Scan the data. Collect each line that contains the word "position".

^^^^^^^^

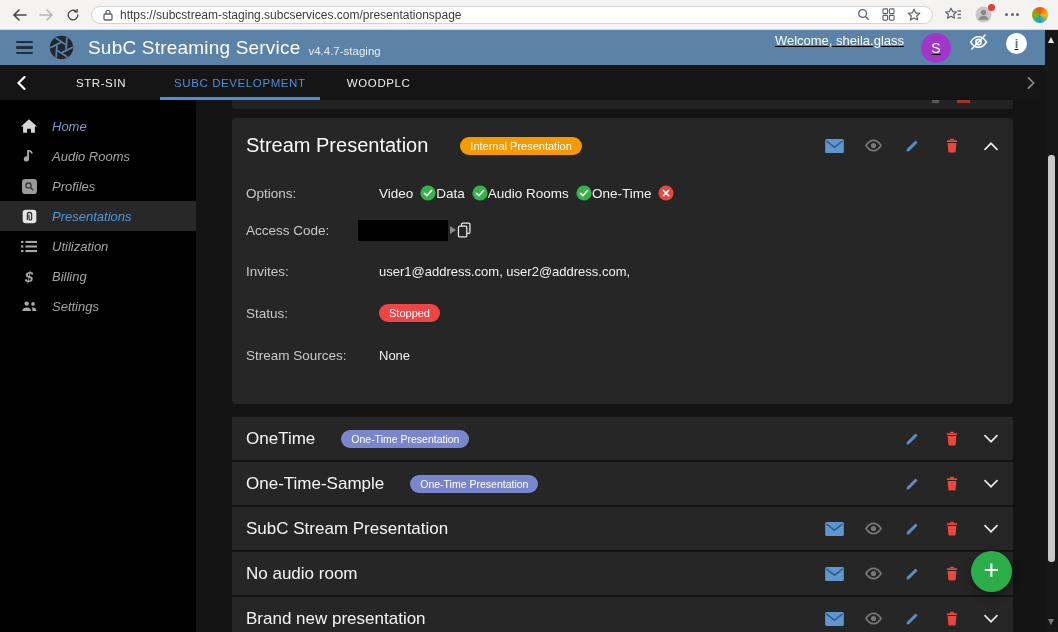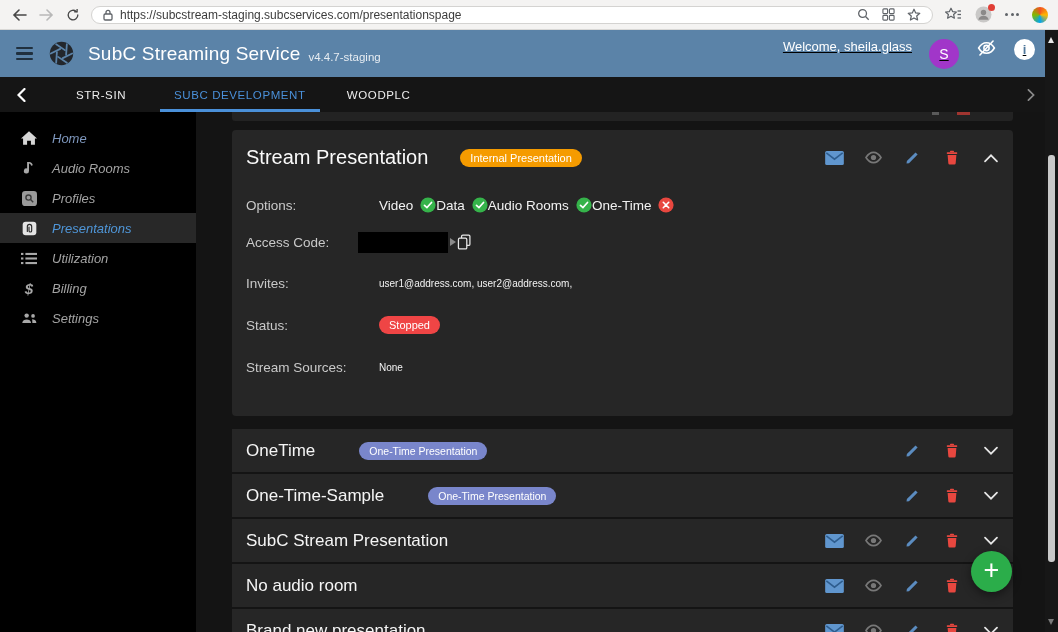--- a/index.html
+++ b/index.html
@@ -22,21 +22,21 @@
 
   
   .app { position:absolute; top:30px; left:0; width:1058px; height:602px; background:#121212; }
   .scrollcol { position:absolute; top:0; right:0; width:13px; height:602px; background:#171717; }
   .scroll-up { position:absolute; top:7px; left:3px; width:0; height:0; border-left:3.5px solid transparent; border-right:3.5px solid transparent; border-bottom:6px solid #e8e8e8; }
   .scroll-thumb { position:absolute; top:125px; left:3px; width:7px; height:407px; background:#c9c9c9; border-radius:3px; }
   .scroll-down { position:absolute; bottom:7px; left:3px; width:0; height:0; border-left:3.5px solid transparent; border-right:3.5px solid transparent; border-top:6px solid #7a7a7a; }
   .app-inner { margin-right:13px; height:100%; display:flex; flex-direction:column; }
 
   
-  .app-header { height:47px; background:#5b83a8; display:flex; align-items:center; padding:0 10px 0 14px; gap:13px; flex:none; }
+  .app-header { height:35px; background:#5b83a8; display:flex; align-items:center; padding:0 18px 0 14px; gap:13px; flex:none; }
   .hb { display:flex; flex-direction:column; gap:3px; background:none; border:none; padding:2px; cursor:pointer; }
   .hb i { display:block; width:17px; height:2.5px; background:#20303e; border-radius:1px; }
   .app-title { color:#fff; font-size:19px; font-weight:500; letter-spacing:.2px; }
   .app-version { color:rgba(255,255,255,.85); font-size:11.5px; margin-left:-5px; margin-top:6px; }
   .header-right { margin-left:auto; display:flex; align-items:flex-start; gap:17px;text-decoration:underline; }
   .welcome { color:#fff; font-size:13px; }
   .avatar { width:30px; height:30px; border-radius:50%; background:#a136c9; color:#fff; font-size:14px; display:flex; align-items:center; justify-content:center; border:none; cursor:pointer; }
   .icon-plain { background:none; border:none; display:flex; align-items:center; justify-content:center; cursor:pointer; }
   .info-btn { width:21px; height:21px; border-radius:50%; background:#fff; color:#51799c; font-weight:700; font-size:13px; display:flex; align-items:center; justify-content:center; border:none; cursor:pointer; }
 
@@ -68,32 +68,32 @@
   .card-title { font-size:20px; color:#fafafa; font-weight:500; }
   .badge { color:#fff; border-radius:10px; padding:3px 10px; font-size:11px; white-space:nowrap; }
   .badge-orange { background:#f59b00; margin-left:32px; }
   .badge-indigo { background:#7986cb; }
   .badge-red { background:#ef4545; font-size:11px; }
   .icon-group { margin-left:auto; display:flex; align-items:center; gap:20px; }
   .icon-btn { background:none; border:none; display:flex; align-items:center; justify-content:center; width:19px; height:19px; cursor:pointer; flex:none; }
 
   .field { display:flex; align-items:center; padding-left:14px; margin-top:15px; min-height:22px; }
   .flabel { width:133px; flex:none; font-size:13.5px; color:#c9c9c9; }
-  .fvalue { font-size:10px; color:#f2f2f2; }
+  .fvalue { font-size:13px; color:#f2f2f2; }
   .opts { display:flex; align-items:center; }
   .opt { display:flex; align-items:center; gap:7px; font-size:13.5px; color:#f2f2f2; }
   .code-box { width:90px; height:21px; background:#000; }
   .copy-wrap { display:flex; align-items:center; margin-left:2px; background:none; border:none; cursor:pointer; }
   .copy-arrow { width:0; height:0; border-top:4px solid transparent; border-bottom:4px solid transparent; border-left:6px solid #8a8a8a; margin-right:1px; }
 
   
   .rows { margin-top:13px; display:flex; flex-direction:column; gap:2px; }
   .prow { height:43px; background:#262626; display:flex; align-items:center; padding:0 13px 0 14px; cursor:pointer; }
   .prow-title { font-size:17px; color:#f5f5f5; }
-  .prow .badge { margin-left:44px; font-size:10.5px; }
+  .prow .badge { margin-left:26px; font-size:10.5px; }
 
   .fab { position:absolute; left:971px; top:551px; width:41px; height:41px; border-radius:50%; background:#2bad4a; color:#fff; font-size:27px; font-weight:300; display:flex; align-items:center; justify-content:center; border:none; box-shadow:0 3px 10px rgba(0,0,0,.45); z-index:10; cursor:pointer; line-height:1; padding-bottom:3px; }
 </style>
 </head>
 <body>
 
 <div class="screen">
 
   <div class="chrome">
     <button class="nav-btn">

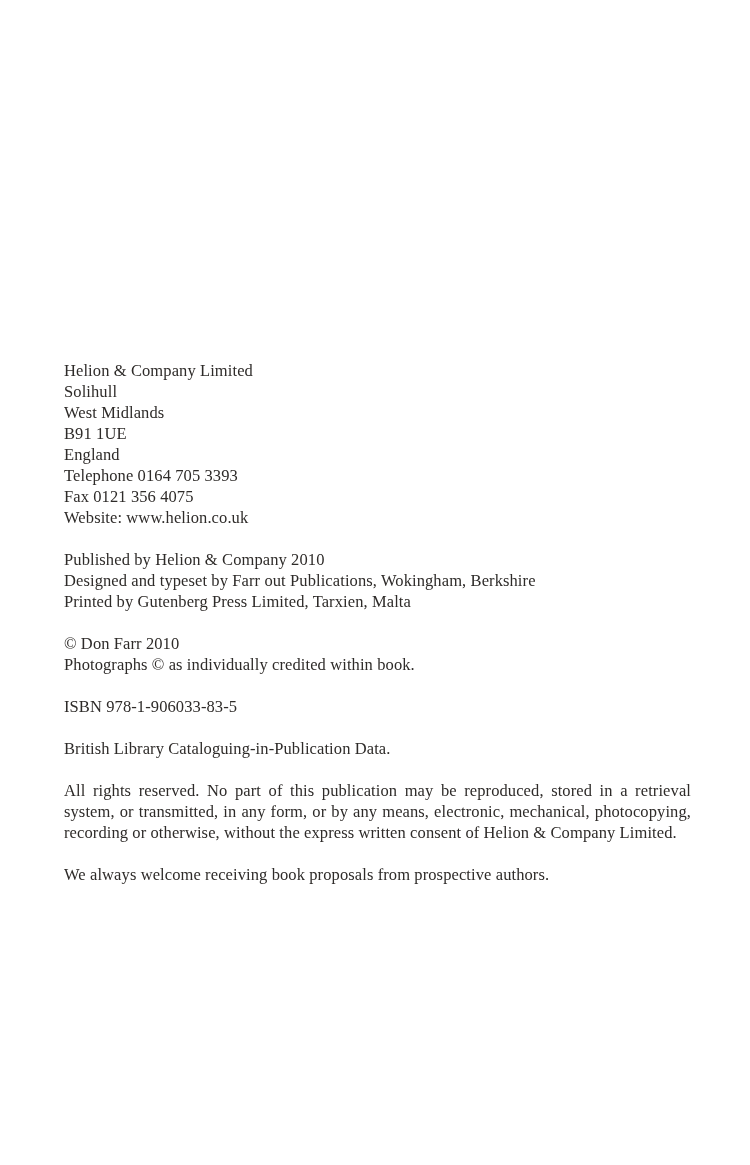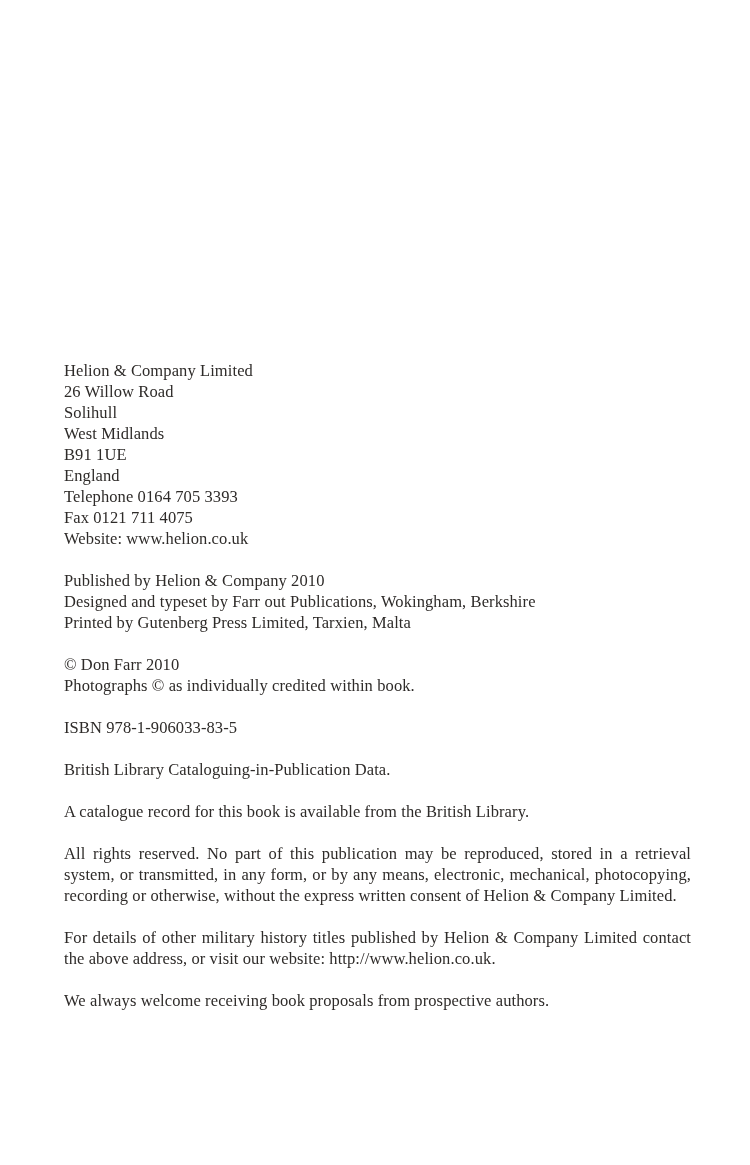--- a/index.html
+++ b/index.html
@@ -39,47 +39,44 @@
   }
 </style>
 </head>
 <body>
 
 <div class="page">
   <div class="imprint">
 
     <div class="block">
       <div class="line">Helion &amp; Company Limited</div>
-      <div class="line">26 Willow Road</div>
       <div class="line">Solihull</div>
       <div class="line">West Midlands</div>
       <div class="line">B91 1UE</div>
       <div class="line">England</div>
       <div class="line">Telephone 0164 705 3393</div>
-      <div class="line">Fax 0121 711 4075</div>
+      <div class="line">Fax 0121 356 4075</div>
       <div class="line">Website: www.helion.co.uk</div>
     </div>
 
     <div class="block">
       <div class="line">Published by Helion &amp; Company 2010</div>
       <div class="line">Designed and typeset by Farr out Publications, Wokingham, Berkshire</div>
       <div class="line">Printed by Gutenberg Press Limited, Tarxien, Malta</div>
     </div>
 
     <div class="block">
       <div class="line">© Don Farr 2010</div>
       <div class="line">Photographs © as individually credited within book.</div>
     </div>
 
     <p>ISBN 978-1-906033-83-5</p>
 
     <p>British Library Cataloguing-in-Publication Data.</p>
 
-    <p>A catalogue record for this book is available from the British Library.</p>
 
     <p class="justify">All rights reserved. No part of this publication may be reproduced, stored in a retrieval system, or transmitted, in any form, or by any means, electronic, mechanical, photocopying, recording or otherwise, without the express written consent of Helion &amp; Company Limited.</p>
 
-    <p class="justify">For details of other military history titles published by Helion &amp; Company Limited contact the above address, or visit our website: http://www.helion.co.uk.</p>
 
     <p>We always welcome receiving book proposals from prospective authors.</p>
 
   </div>
 </div>
 
 </body></html>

^^^^^^^^

#### Written response
   .app { position:absolute; top:30px; left:0; width:1058px; height:602px; background:#121212; }
   .scrollcol { position:absolute; top:0; right:0; width:13px; height:602px; background:#171717; }
   .scroll-up { position:absolute; top:7px; left:3px; width:0; height:0; border-left:3.5px solid transparent; border-right:3.5px solid transparent; border-bottom:6px solid #e8e8e8; }
   .scroll-thumb { position:absolute; top:125px; left:3px; width:7px; height:407px; background:#c9c9c9; border-radius:3px; }
   .scroll-down { position:absolute; bottom:7px; left:3px; width:0; height:0; border-left:3.5px solid transparent; border-right:3.5px solid transparent; border-top:6px solid #7a7a7a; }
   .fab { position:absolute; left:971px; top:551px; width:41px; height:41px; border-radius:50%; background:#2bad4a; color:#fff; font-size:27px; font-weight:300; display:flex; align-items:center; justify-content:center; border:none; box-shadow:0 3px 10px rgba(0,0,0,.45); z-index:10; cursor:pointer; line-height:1; padding-bottom:3px; }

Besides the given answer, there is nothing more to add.